Du confluent de la Bléone à la rive gauche de la Durance, le pays des Mées est tout entier dans cette vallée, bordée de plateaux, marquant les passages de la Durance au cours des temps géologiques.

Les premières traces de civilisation découvertes jusque là remontent au Néolithique, époque où les hommes deviennent paysans ou bergers et se sédentarisent.

Les Celto liguro Gaulois ont vu arriver les romains, qui pour communiquer à travers leurs empires ont tracé des routes, telle que la voie Domitienne reliant l'Italie à l'Espagne qui passe sur la rive droite de la Durance.

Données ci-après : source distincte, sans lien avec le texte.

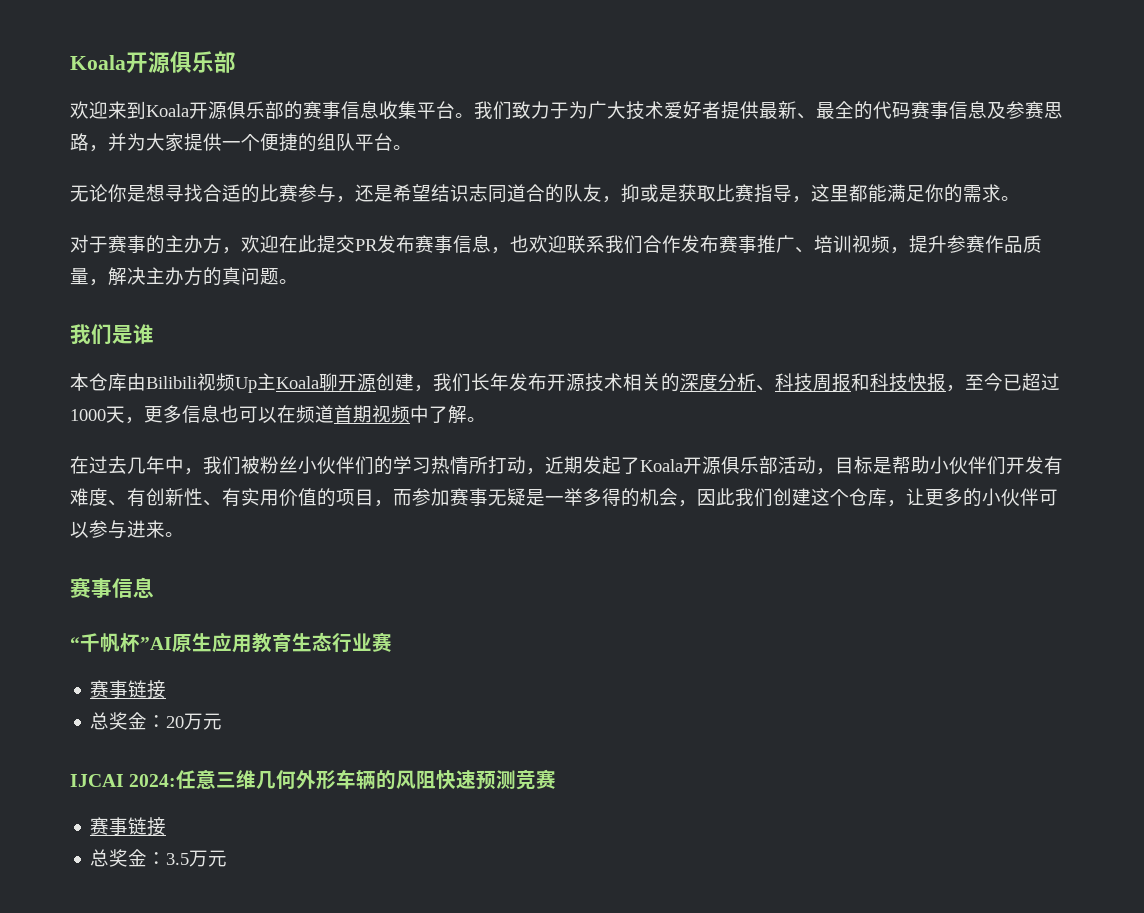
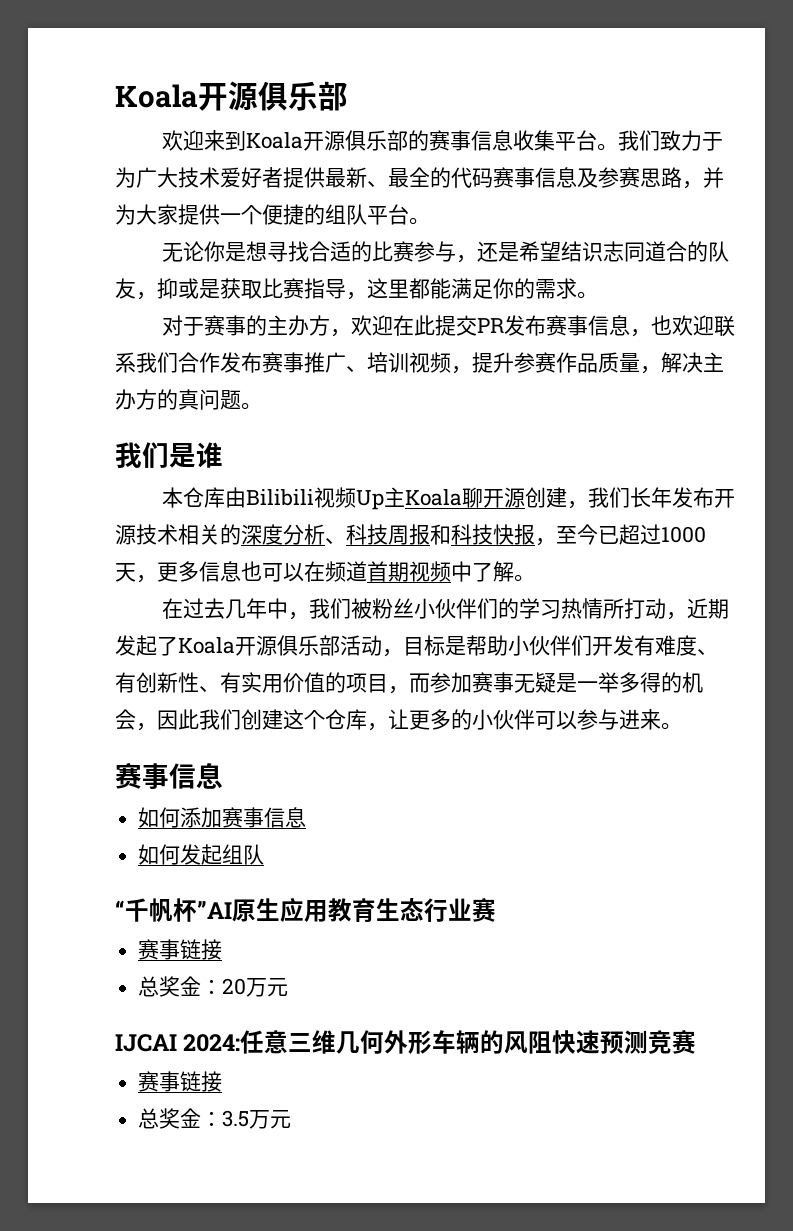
+ 如何添加赛事信息
+ 如何发起组队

Dès le V siècle, pour se protéger des invasions, les habitants se regroupent au flanc des rochers autour de la chapelle Saint Roch. Des églises se construisent ainsi que deux prieurés (aujourd'hui disparus). Reste la première église paroissiale appelée aujourd'hui Saint Roch ainsi que Notre Dame de l'Olivier érigée au XVème siècle.

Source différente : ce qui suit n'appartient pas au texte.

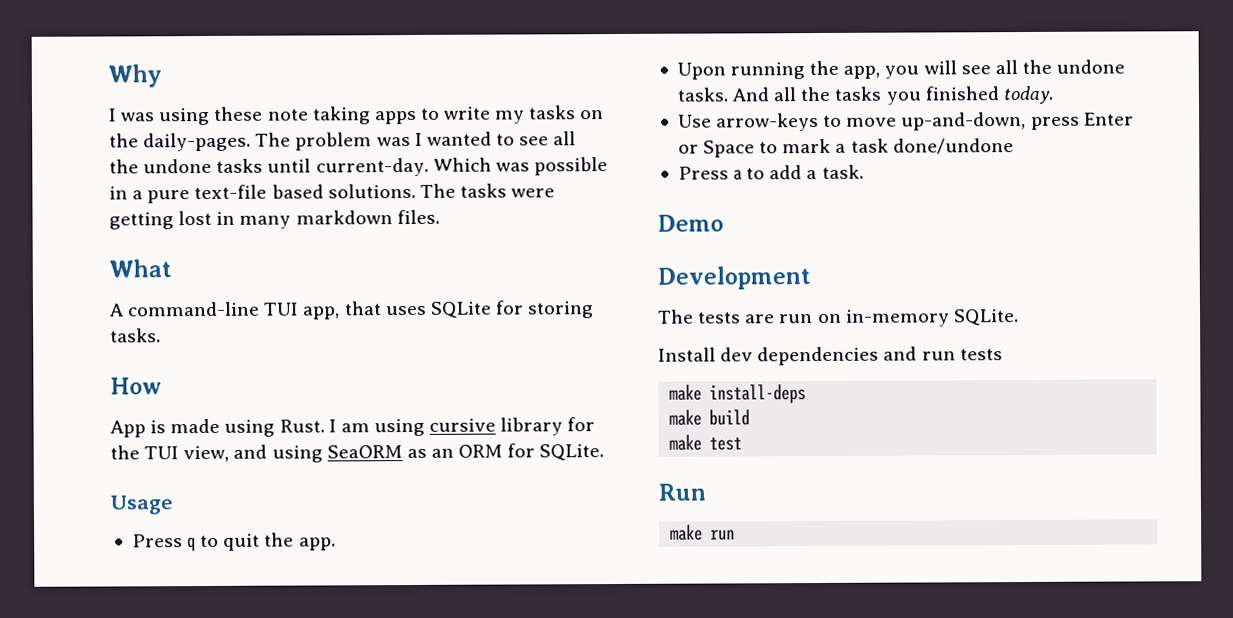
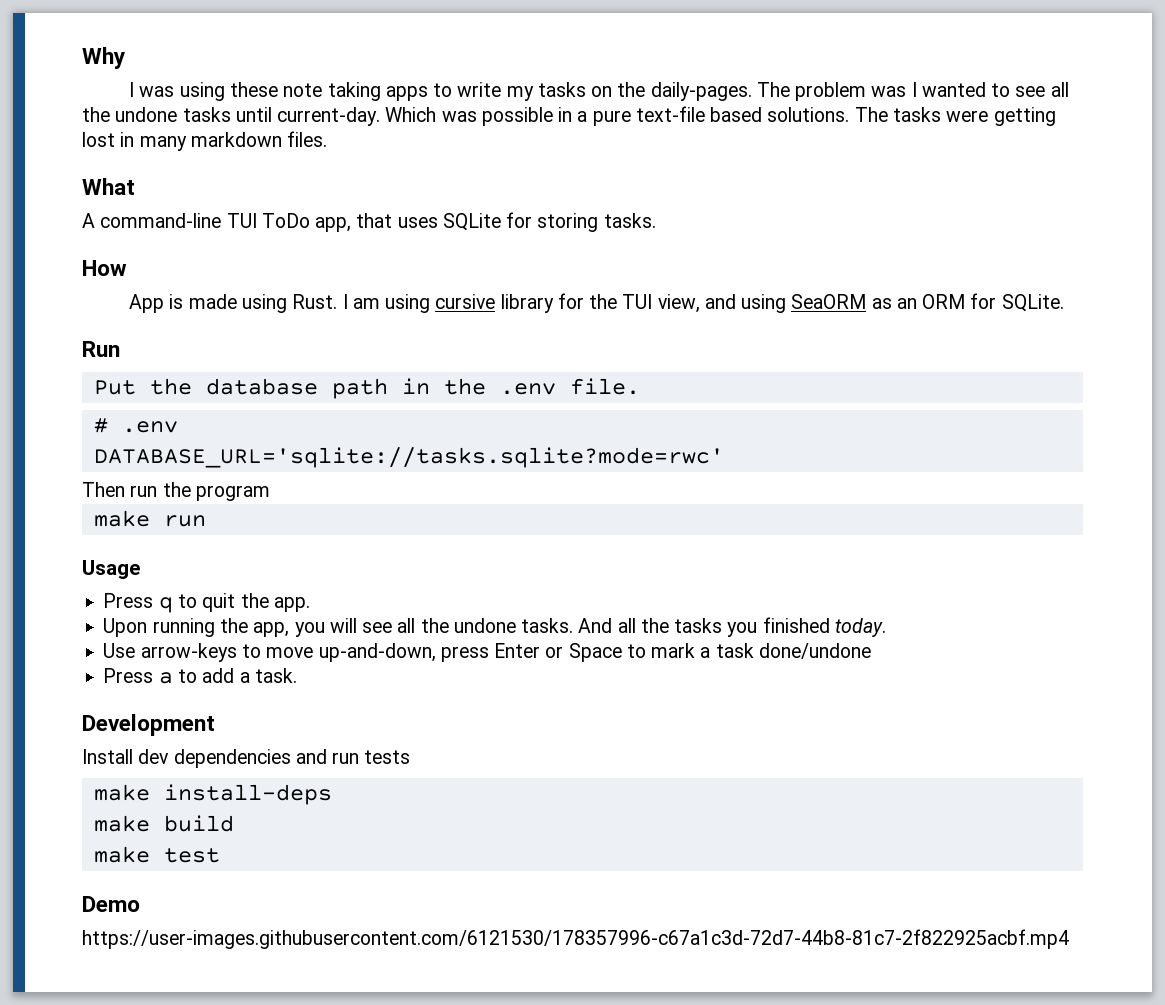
- A command-line TUI app, that uses SQLite for storing tasks.
+ A command-line TUI ToDo app, that uses SQLite for storing tasks.
+ Run
+ Put the database path in the .env file.
+ # .env
+ DATABASE_URL='sqlite://tasks.sqlite?mode=rwc'
+ Then run the program
+ make run
- Demo
- The tests are run on in-memory SQLite.
- Run
- make run
+ Demo
+ https://user-images.githubusercontent.com/6121530/178357996-c67a1c3d-72d7-44b8-81c7-2f822925acbf.mp4

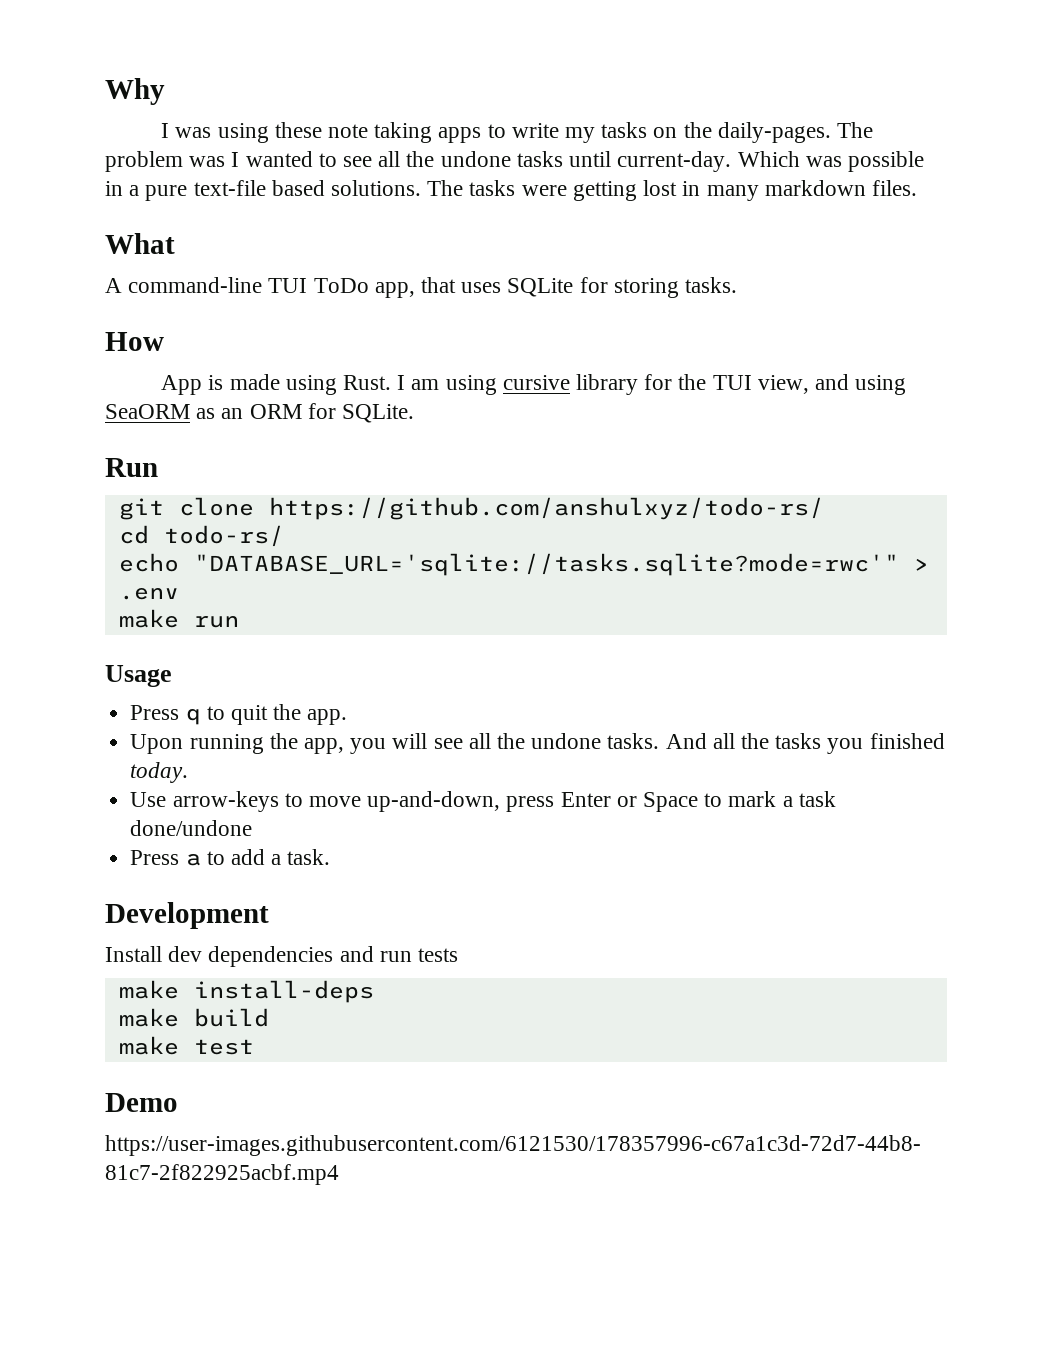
- Put the database path in the .env file.
- # .env
- DATABASE_URL='sqlite://tasks.sqlite?mode=rwc'
- Then run the program
+ git clone https://github.com/anshulxyz/todo-rs/
+ cd todo-rs/
+ echo "DATABASE_URL='sqlite://tasks.sqlite?mode=rwc'" > .env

En 1350, le territoire des Mées est inféodé par la Reine Jeanne à Guillaume Roger de Beaufort.

Les Guerres de religions entraîneront de graves destructions. En 1562, l'église Saint Félix est rasée, notre Dame de l'Olivier en partie brûlée et le château détruit en 1575. Au cours de ce XVIème siècle, la communauté va racheter tous ses droits. Libérée, dès 1574, elle élit un député pour la représenter à l'assemblée des États de Provence.

Dès lors, la paix revenue, la ville ne cesse de se développer au delà de ses remparts. Mais, une menace naturelle pèse sur la ville et elle est ravagée, lors des gros orages, par le torrent de la Combe. La communauté, avec l'aide financière de Benoît Salvador, se lance entre 1782 et 1788 dans le percement d'un tunnel "la Mine" à travers les Rochers sur 300 m finissant par un barrage, chantier utopique et qui grèvera les ressources de la Province dont l'efficacité était loin d'être parfaite. Finalement, ce n'est qu'à la fin du XIXe , que le problème sera simplement résolu par le reboisement des collines environnantes.

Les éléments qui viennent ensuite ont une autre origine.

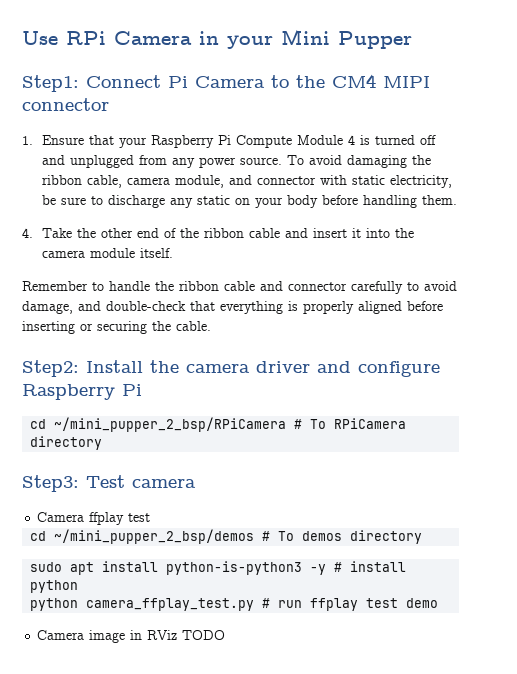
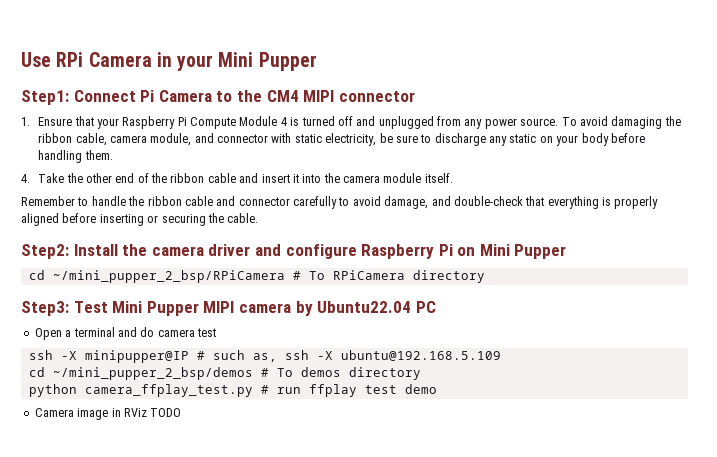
- Step2: Install the camera driver and configure Raspberry Pi
+ Step2: Install the camera driver and configure Raspberry Pi on Mini Pupper
- Step3: Test camera
- Camera ffplay test
+ Step3: Test Mini Pupper MIPI camera by Ubuntu22.04 PC
+ Open a terminal and do camera test
+ ssh -X minipupper@IP # such as, ssh -X ubuntu@192.168.5.109
- sudo apt install python-is-python3 -y # install python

Pendant ce siècle, la densité de la population atteint son maximum et toute la terre est mise en culture. C'est ainsi qu'au domaine de Paillerols est installée la ferme école départementale enseignant les nouvelles techniques où entre 1865 et 1870 Louis Pasteur séjournera pour ses recherches contre la maladie des vers à soie. Pour faciliter les communications, un pont sur la Durance est construit en 1843.

De nos jours, les bonnes terres alluvionnaires et l'irrigation en plein essor, font du pays des Mées un territoire agricole productif (pommes, poires, abricots, pêches), sans oublier les oliviers, implantés au départ par les romains, dans les terrains perméables et secs au pied des collines, et sur les hautes plaines, les champs de lavande, de sauge et d'hysope alternent avec le blé et l'orge, qui sont un ravissement de couleurs et de senteurs vers la Saint Jean.